-- Work order --
Print the records exactly as written, and let no picture into the answer.

☆ ☆ ☆

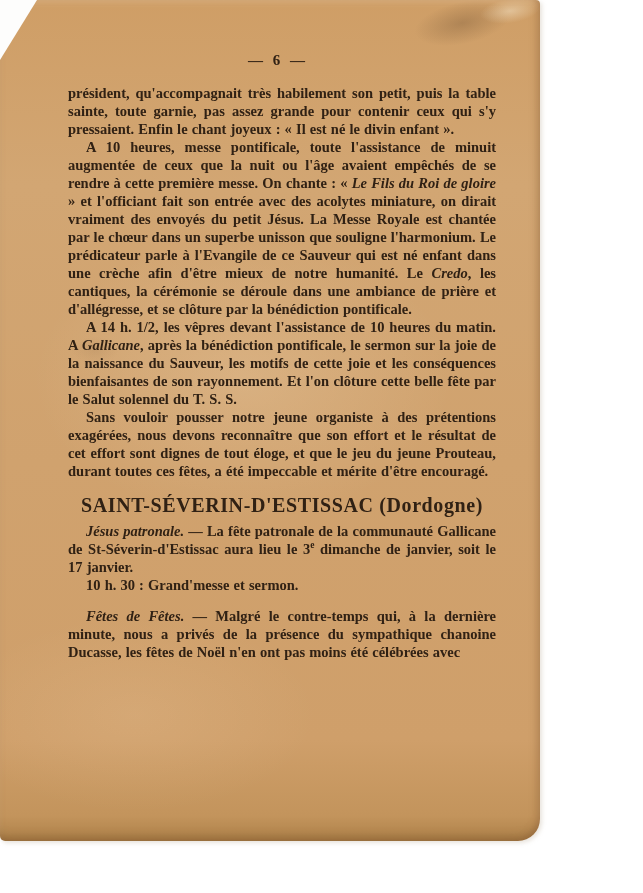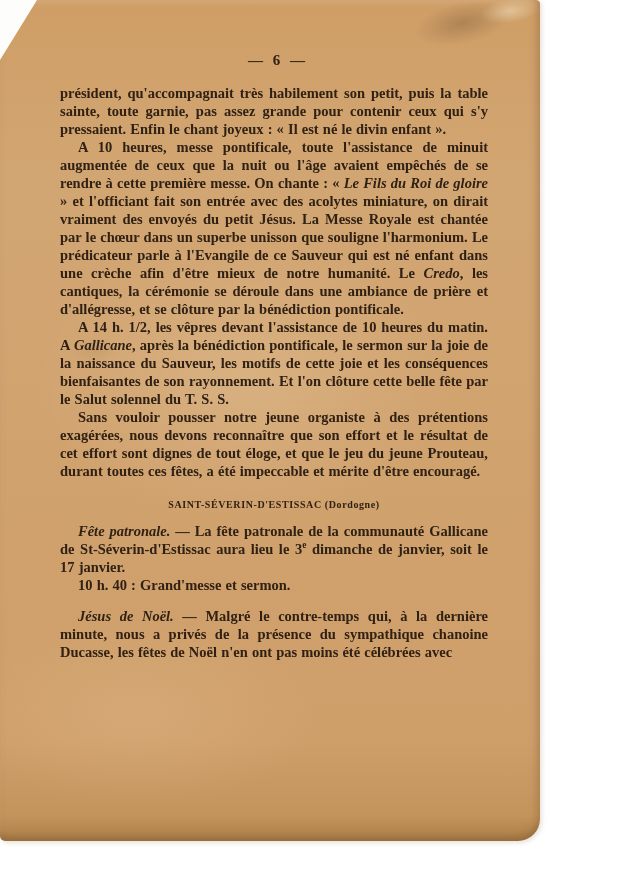--- a/index.html
+++ b/index.html
@@ -73,36 +73,36 @@
     left: 64px; top: 52px;
     width: 428px;
     text-align: center;
     font-size: 15px;
     font-weight: bold;
     letter-spacing: 3px;
     color: var(--ink);
   }
   .text-flow {
     position: absolute;
-    left: 60px; top: 84px;
+    left: 68px; top: 84px;
     width: 428px;
     color: var(--ink);
     font-size: 14.5px;
     line-height: 18px;
     font-weight: bold;
   }
   .para {
     text-align: justify;
     text-align-last: left;
     word-spacing: 0.5px;
   }
   .para.indent { text-indent: 18px; }
   .para.space-before { margin-top: 13px; }
   .heading {
-    font-size: 10px;
+    font-size: 20px;
     line-height: 18px;
     font-weight: bold;
     text-align: center;
     letter-spacing: 0.6px;
     margin: 16px 0 8px 0;
   }
   .it { font-style: italic; margin-top: 35px; }
   sup { font-size: 9.5px; vertical-align: super; line-height: 0; }
 </style>
 </head>
@@ -114,18 +114,18 @@
     <div class="light-tr"></div>
     <div class="stain-mid"></div>
     <div class="corner-fold"></div>
     <div class="pagenum">— 6 —</div>
     <div class="text-flow">
         <p class="para"><span>président, qu'accompagnait très habilement son petit, puis la table sainte, toute garnie, pas assez grande pour contenir ceux qui s'y pressaient. Enfin le chant joyeux : « Il est né le divin enfant ».</span></p>
         <p class="para indent"><span>A 10 heures, messe pontificale, toute l'assistance de minuit augmentée de ceux que la nuit ou l'âge avaient empêchés de se rendre à cette première messe. On chante : « </span><span class="it">Le Fils du Roi de gloire</span><span> » et l'officiant fait son entrée avec des acolytes miniature, on dirait vraiment des envoyés du petit Jésus. La Messe Royale est chantée par le chœur dans un superbe unisson que souligne l'harmonium. Le prédicateur parle à l'Evangile de ce Sauveur qui est né enfant dans une crèche afin d'être mieux de notre humanité. Le </span><span class="it">Credo</span><span>, les cantiques, la cérémonie se déroule dans une ambiance de prière et d'allégresse, et se clôture par la bénédiction pontificale.</span></p>
         <p class="para indent"><span>A 14 h. 1/2, les vêpres devant l'assistance de 10 heures du matin. A </span><span class="it">Gallicane</span><span>, après la bénédiction pontificale, le sermon sur la joie de la naissance du Sauveur, les motifs de cette joie et les conséquences bienfaisantes de son rayonnement. Et l'on clôture cette belle fête par le Salut solennel du T. S. S.</span></p>
         <p class="para indent"><span>Sans vouloir pousser notre jeune organiste à des prétentions exagérées, nous devons reconnaître que son effort et le résultat de cet effort sont dignes de tout éloge, et que le jeu du jeune Prouteau, durant toutes ces fêtes, a été impeccable et mérite d'être encouragé.</span></p>
         <h2 class="heading">SAINT-SÉVERIN-D'ESTISSAC (Dordogne)</h2>
-        <p class="para indent"><span class="it">Fête patronale.</span><span> — La fête patronale de la communauté Gallicane de St-Séverin-d'Estissac aura lieu le 3</span><sup>e</sup><span> dimanche de janvier, soit le 17 janvier.</span></p>
-        <p class="para indent"><span>10 h. 40 : Grand'messe et sermon.</span></p>
-        <p class="para indent space-before"><span class="it">Jésus de Noël.</span><span> — Malgré le contre-temps qui, à la dernière minute, nous a privés de la présence du sympathique chanoine Ducasse, les fêtes de Noël n'en ont pas moins été célébrées avec</span></p>
+        <p class="para indent"><span class="it">Jésus patronale.</span><span> — La fête patronale de la communauté Gallicane de St-Séverin-d'Estissac aura lieu le 3</span><sup>e</sup><span> dimanche de janvier, soit le 17 janvier.</span></p>
+        <p class="para indent"><span>10 h. 30 : Grand'messe et sermon.</span></p>
+        <p class="para indent space-before"><span class="it">Fêtes de Fêtes.</span><span> — Malgré le contre-temps qui, à la dernière minute, nous a privés de la présence du sympathique chanoine Ducasse, les fêtes de Noël n'en ont pas moins été célébrées avec</span></p>
       </div>
   </div>
 </div>
 
 </body></html>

☆ ☆ ☆

-- Finished task --
--- a/index.html
+++ b/index.html
@@ -73,36 +73,36 @@
     left: 64px; top: 52px;
     width: 428px;
     text-align: center;
     font-size: 15px;
     font-weight: bold;
     letter-spacing: 3px;
     color: var(--ink);
   }
   .text-flow {
     position: absolute;
-    left: 60px; top: 84px;
+    left: 68px; top: 84px;
     width: 428px;
     color: var(--ink);
     font-size: 14.5px;
     line-height: 18px;
     font-weight: bold;
   }
   .para {
     text-align: justify;
     text-align-last: left;
     word-spacing: 0.5px;
   }
   .para.indent { text-indent: 18px; }
   .para.space-before { margin-top: 13px; }
   .heading {
-    font-size: 10px;
+    font-size: 20px;
     line-height: 18px;
     font-weight: bold;
     text-align: center;
     letter-spacing: 0.6px;
     margin: 16px 0 8px 0;
   }
   .it { font-style: italic; margin-top: 35px; }
   sup { font-size: 9.5px; vertical-align: super; line-height: 0; }
 </style>
 </head>
@@ -114,18 +114,18 @@
     <div class="light-tr"></div>
     <div class="stain-mid"></div>
     <div class="corner-fold"></div>
     <div class="pagenum">— 6 —</div>
     <div class="text-flow">
         <p class="para"><span>président, qu'accompagnait très habilement son petit, puis la table sainte, toute garnie, pas assez grande pour contenir ceux qui s'y pressaient. Enfin le chant joyeux : « Il est né le divin enfant ».</span></p>
         <p class="para indent"><span>A 10 heures, messe pontificale, toute l'assistance de minuit augmentée de ceux que la nuit ou l'âge avaient empêchés de se rendre à cette première messe. On chante : « </span><span class="it">Le Fils du Roi de gloire</span><span> » et l'officiant fait son entrée avec des acolytes miniature, on dirait vraiment des envoyés du petit Jésus. La Messe Royale est chantée par le chœur dans un superbe unisson que souligne l'harmonium. Le prédicateur parle à l'Evangile de ce Sauveur qui est né enfant dans une crèche afin d'être mieux de notre humanité. Le </span><span class="it">Credo</span><span>, les cantiques, la cérémonie se déroule dans une ambiance de prière et d'allégresse, et se clôture par la bénédiction pontificale.</span></p>
         <p class="para indent"><span>A 14 h. 1/2, les vêpres devant l'assistance de 10 heures du matin. A </span><span class="it">Gallicane</span><span>, après la bénédiction pontificale, le sermon sur la joie de la naissance du Sauveur, les motifs de cette joie et les conséquences bienfaisantes de son rayonnement. Et l'on clôture cette belle fête par le Salut solennel du T. S. S.</span></p>
         <p class="para indent"><span>Sans vouloir pousser notre jeune organiste à des prétentions exagérées, nous devons reconnaître que son effort et le résultat de cet effort sont dignes de tout éloge, et que le jeu du jeune Prouteau, durant toutes ces fêtes, a été impeccable et mérite d'être encouragé.</span></p>
         <h2 class="heading">SAINT-SÉVERIN-D'ESTISSAC (Dordogne)</h2>
-        <p class="para indent"><span class="it">Fête patronale.</span><span> — La fête patronale de la communauté Gallicane de St-Séverin-d'Estissac aura lieu le 3</span><sup>e</sup><span> dimanche de janvier, soit le 17 janvier.</span></p>
-        <p class="para indent"><span>10 h. 40 : Grand'messe et sermon.</span></p>
-        <p class="para indent space-before"><span class="it">Jésus de Noël.</span><span> — Malgré le contre-temps qui, à la dernière minute, nous a privés de la présence du sympathique chanoine Ducasse, les fêtes de Noël n'en ont pas moins été célébrées avec</span></p>
+        <p class="para indent"><span class="it">Jésus patronale.</span><span> — La fête patronale de la communauté Gallicane de St-Séverin-d'Estissac aura lieu le 3</span><sup>e</sup><span> dimanche de janvier, soit le 17 janvier.</span></p>
+        <p class="para indent"><span>10 h. 30 : Grand'messe et sermon.</span></p>
+        <p class="para indent space-before"><span class="it">Fêtes de Fêtes.</span><span> — Malgré le contre-temps qui, à la dernière minute, nous a privés de la présence du sympathique chanoine Ducasse, les fêtes de Noël n'en ont pas moins été célébrées avec</span></p>
       </div>
   </div>
 </div>
 
 </body></html>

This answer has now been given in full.